The story starts with a setting that reminds readers of the movie Matrix, with machines taking care of people in deep dreams. However, unlike in the movie, the machines in this story are strictly following the Three Laws for Robotics, which put them in a humbled position to serve mankind. In fact, the protagonist has enjoyed the dreams facilitated by the machines for half a century. But recently, there seem to be some anomalies because he wakes up from the dream very often. Something is calling to him. Something keeps dragging him out of the dream world, and he decides to look for it.

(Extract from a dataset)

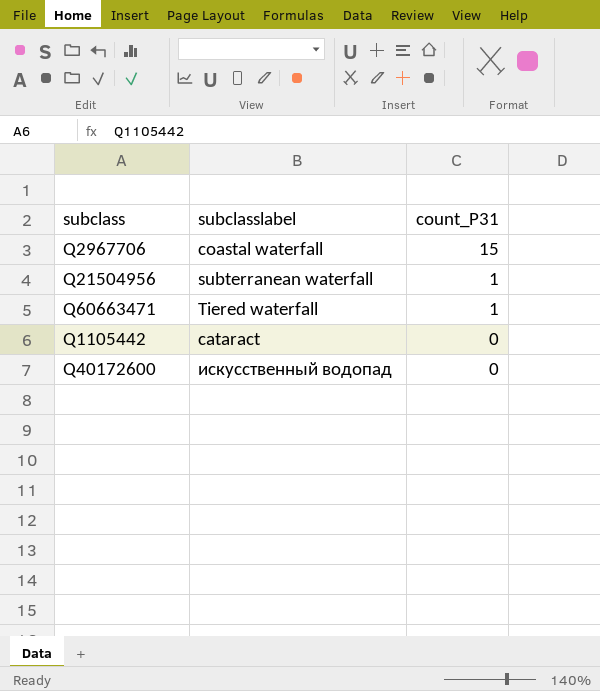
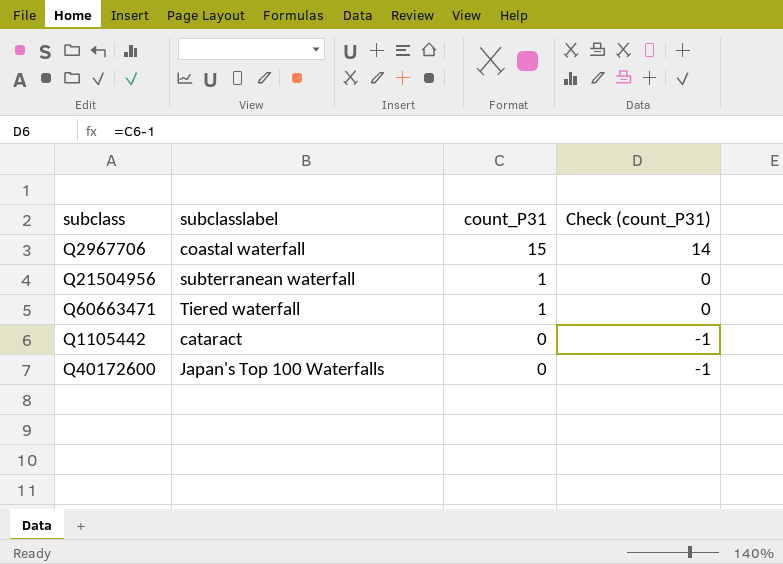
column Check (count_P31) | formula: none -> [count_P31] - 1
Q40172600 | subclasslabel: искусственный водопад -> Japan's Top 100 Waterfalls

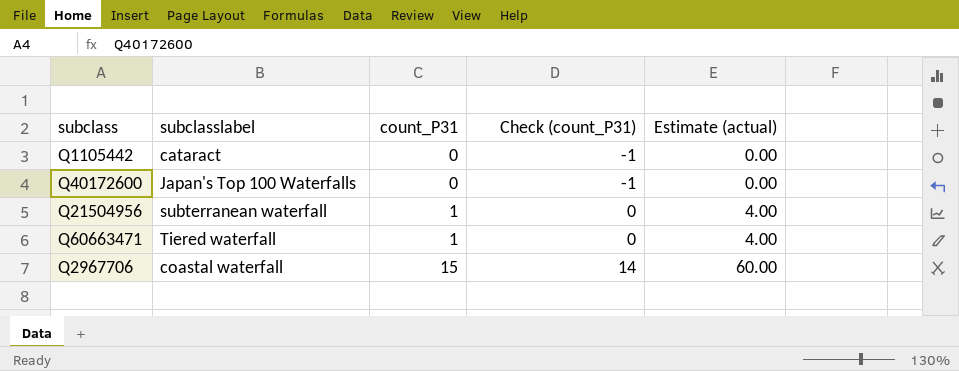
row order: count_P31 descending -> count_P31 ascending
column Estimate (actual) | formula: none -> [count_P31] * 4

From there on, the narrative winds down to an expedition of the protagonist. He leaves the coffin-like sleeping box and gets to have a look of the entire city. But that is not the end. He has to find the cause of the anomalies. A robot dog is assigned the task of ensuring the safety of the protagonist during his time in the reality world. So, the pair starts off and everything seems in control. Then, while his journey goes on, he finds some appalling truth. He has to find a solution to the issue as well as rediscover his own mysterious past.
The author takes on a smooth and calm voice in the beginning for the descriptions of the peaceful life the protagonist enjoys in the dream world. As his journey goes on, when he faces the terrors that he has never expected, the proses become more vibrant. Then, at the end of the story, as bitterness takes over the protagonist, readers are immersed in the same emotions as he experiences. With vivid language, the author has created a believable future world where humans have submitted themselves to the dream world while machines taking care of every aspects of human life. Also, his touching story-telling makes the tale more compelling and voices a profound worry over how computers might change the way of living for humans.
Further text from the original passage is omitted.